“This is a great economy,” Heather Long gushed in a feature Washington Post op-ed column Oct. 10. “We are living through one of the best economic years of many people’s lifetimes,” she insisted. It’s a “miracle.”
Really? This isn’t the world millions of working people have been living in, struggling to make ends meet in the face of persistently high prices for groceries, rent or mortgages, electric bills, gas, health care, credit card debts and much more.
This real-world reality is rooted in the deepening economic, social and moral crisis of capitalism.
The consumer price index rose 2.4% from a year earlier in September, the Labor Department reported Oct. 10. While the monthly pace of price increases has slowed over the past year, the prices of just about everything essential to workers remain much higher than they were four years ago. And they’re not coming down.
“Politicians and economists crow about reducing inflation to two to 3%,” Gerald Kaminski, 69, a retiree in Palatine, Illinois, told the Wall Street Journal, “but that’s on top of 20% inflation over the prior years. They think that’s good and it’s not.”
Neither Democrat Kamala Harris nor Republican Donald Trump offer any answers to the way the capitalist economic crisis is battering workers and their families. Like Heather Long, Harris claims “we’ve” turned the corner. But there is no “we.” The capitalist rulers and their meritocratic hangers-on may be doing swell, but working people aren’t. Trump offers only vague promises that if he’s in the White House, things will get better.
While those seeking to buoy the sagging Democratic election chances insist inflation is no longer an issue, their statistics are based on averages of all purchases — from Rice Krispies and pampers to yachts and private jets.

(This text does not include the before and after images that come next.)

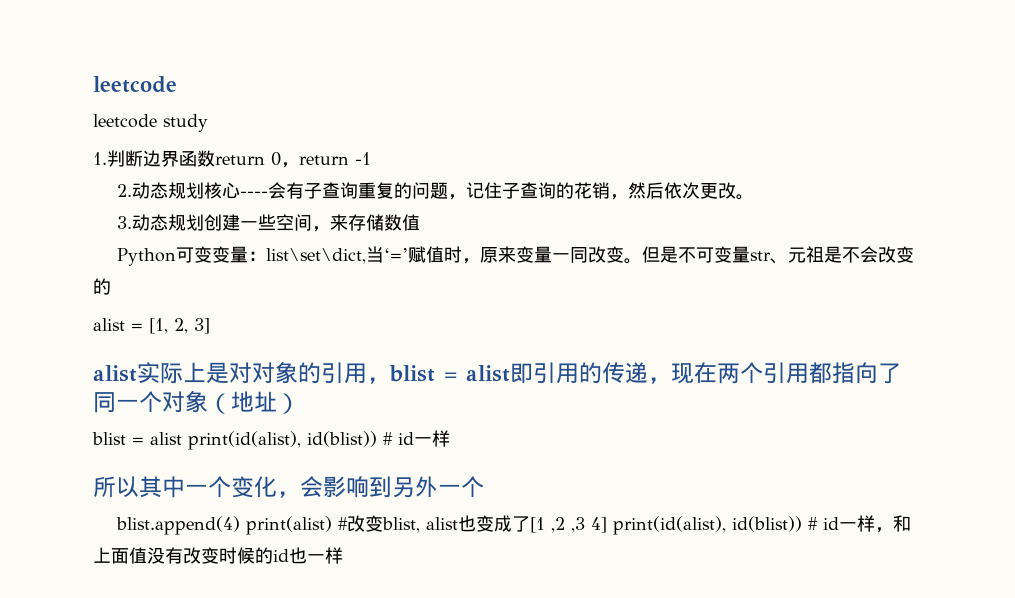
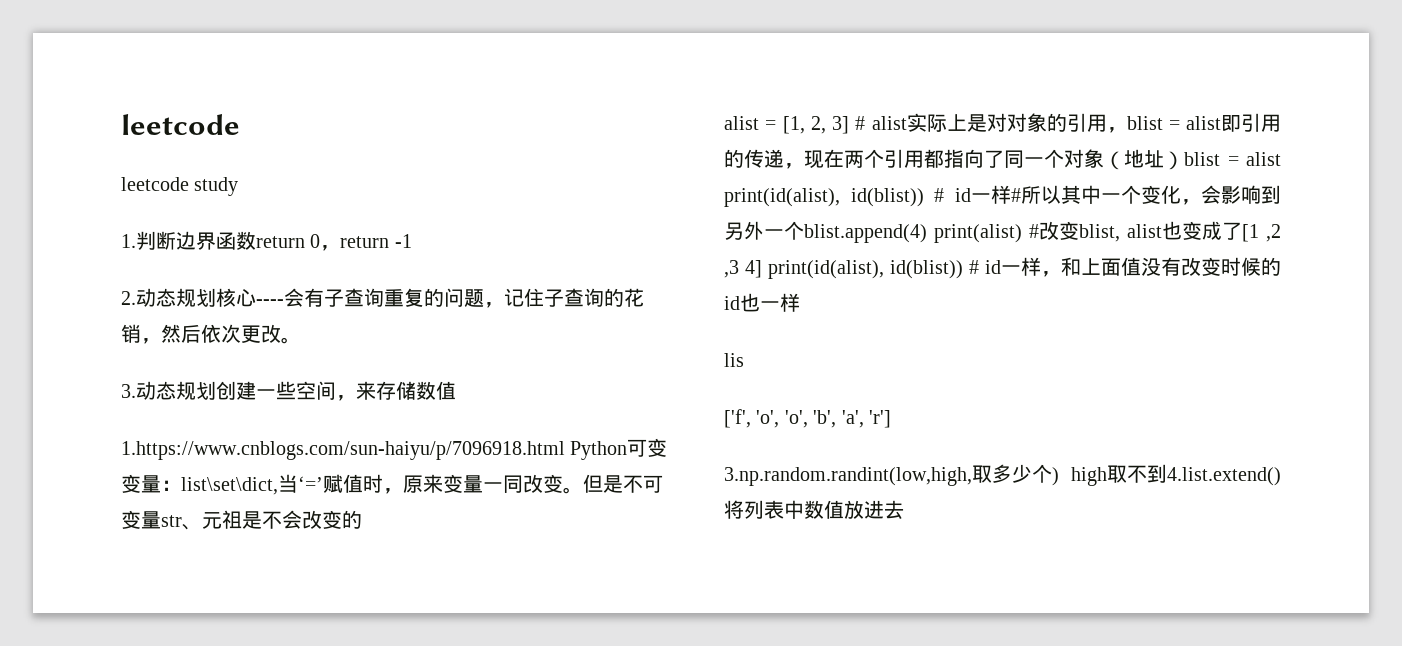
- Python可变变量：list\set\dict,当‘=’赋值时，原来变量一同改变。
+ 1.https://www.cnblogs.com/sun-haiyu/p/7096918.html Python可变变量：list\set\dict,当‘=’赋值时，原来变量一同改变。
- alist = [1, 2, 3]
- alist实际上是对对象的引用，blist = alist即引用的传递，现在两个引用都指向了同一个对象（地址）
- blist = alist print(id(alist), id(blist)) # id一样
- 所以其中一个变化，会影响到另外一个
- blist.append(4) print(alist) #改变blist, alist也变成了[1 ,2 ,3 4] print(id(alist), id(blist)) # id一样，和上面值没有改变时候的id也一样
+ alist = [1, 2, 3] # alist实际上是对对象的引用，blist = alist即引用的传递，现在两个引用都指向了同一个对象（地址）blist = alist print(id(alist), id(blist)) # id一样#所以其中一个变化，会影响到另外一个blist.append(4) print(alist) #改变blist, alist也变成了[1 ,2 ,3 4] print(id(alist), id(blist)) # id一样，和上面值没有改变时候的id也一样
+ lis
+ ['f', 'o', 'o', 'b', 'a', 'r']
+ 3.np.random.randint(low,high,取多少个) high取不到4.list.extend()将列表中数值放进去

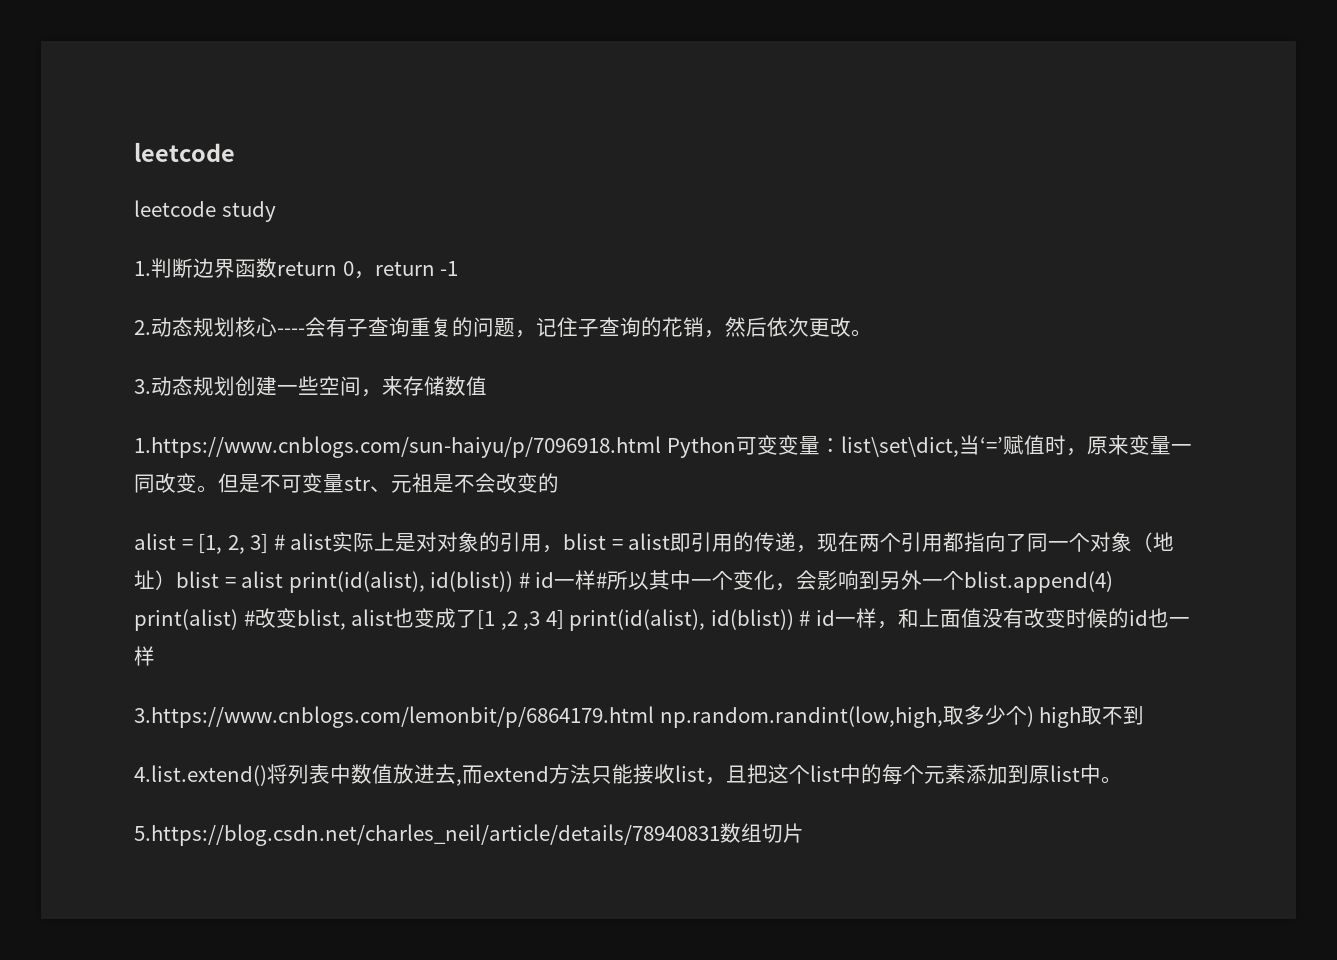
- lis
- ['f', 'o', 'o', 'b', 'a', 'r']
- 3.np.random.randint(low,high,取多少个) high取不到4.list.extend()将列表中数值放进去
+ 3.https://www.cnblogs.com/lemonbit/p/6864179.html np.random.randint(low,high,取多少个) high取不到
+ 4.list.extend()将列表中数值放进去,而extend方法只能接收list，且把这个list中的每个元素添加到原list中。
+ 5.https://blog.csdn.net/charles_neil/article/details/78940831数组切片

The capitalist ruling families don’t worry much about prices. For instance, two of the feature ads in the Oct. 13 New York Times magazine offer Oyster Perpetual Day-Date 36 Rolex watches — which go for $149,999 a pop new, $54,999 used, at jaztime.com — and a nice bottle of Lagavulin Islay single malt Scotch, just $145 at Bottle Buzz.
But workers face more serious problems. In September food prices — which government economists don’t count in their favored “core” inflation statistics — posted their biggest monthly gain so far this year. Eggs rose 8.4%, up nearly 40%. Prices for clothing, car insurance, furniture and airfares also went higher.
“The [Biden] administration’s policies have caused more harm to the people we serve in terms of the number of people coming in,” Ken Estelle, president of Feeding America in west Michigan, told the Financial Times. Visits to his food pantries rose by more 20% over the past year, after a nearly 30% increase the year before, he said. “It is hard to overcome the prior three years of really disabling prices.”
It’s “sticky inflation,” writes New York Sun columnist Lawrence Kudlow, because prices that have soared are not going down. “There are big soft spots in the economy, particularly manufacturing and housing, which are both in recession,” he adds.
Brutal high prices are a major issue for working people worldwide. In September food prices around the globe rose at their fastest rate in 18 months, the Food and Agriculture Organization of the United Nations said. The biggest jump was for sugar, up 10.4%. Cereal prices rose 3%, reflecting jumps in wheat and corn export prices.
Well-paid full-time jobs hard to get
Despite the government’s announcement that 254,000 jobs were created in September, which it says shows the capitalist economy is doing great, millions of workers know all too well that decent well-paid jobs are hard to come by. The Labor Department says there are 5.7 million people who want a job, but aren’t counted as part of the labor force because they’ve given up looking. There are also 4.6 million workers who want full-time jobs but have only been able to find part-time hours, with less pay, benefits or union representation.
The number of workers forced to take on a second job to cover family expenses is also rising. It’s up to 8.6 million, 5.3% of the workforce.
For the first week in October the number of workers who filed unemployment claims rose to the highest level in more than a year. And the number of workers unemployed for 15 weeks or longer is also up.
Health care costs continue to rise, as insurance companies, hospitals and the entire medical for-profit industry focus on how to maximize their take. Average family insurance premiums cost $6,296 last year, said the KFF health research group.
A Mercer survey reported the cost of employer-provided health insurance rose by 7% in 2024 for the second straight year and will go up an average of 5.8% in 2025.
Workers face higher medical deductibles, in some cases thousands of dollars for both themselves and their families. The average deductible for single coverage has grown “faster than workers’ wages in the past decade,” KFF says.
The government announced Oct. 10 that Social Security payments will increase by only 2.5% in 2025, the smallest cost-of-living adjustment in four years. This is way below the higher costs all workers face, and much higher costs seniors face for health care, drugs, food and rent. Some 40% of older workers rely on Social Security for half or more of their income.
And this paltry increase will be immediately reduced by the government boosting the monthly cost for Medicare.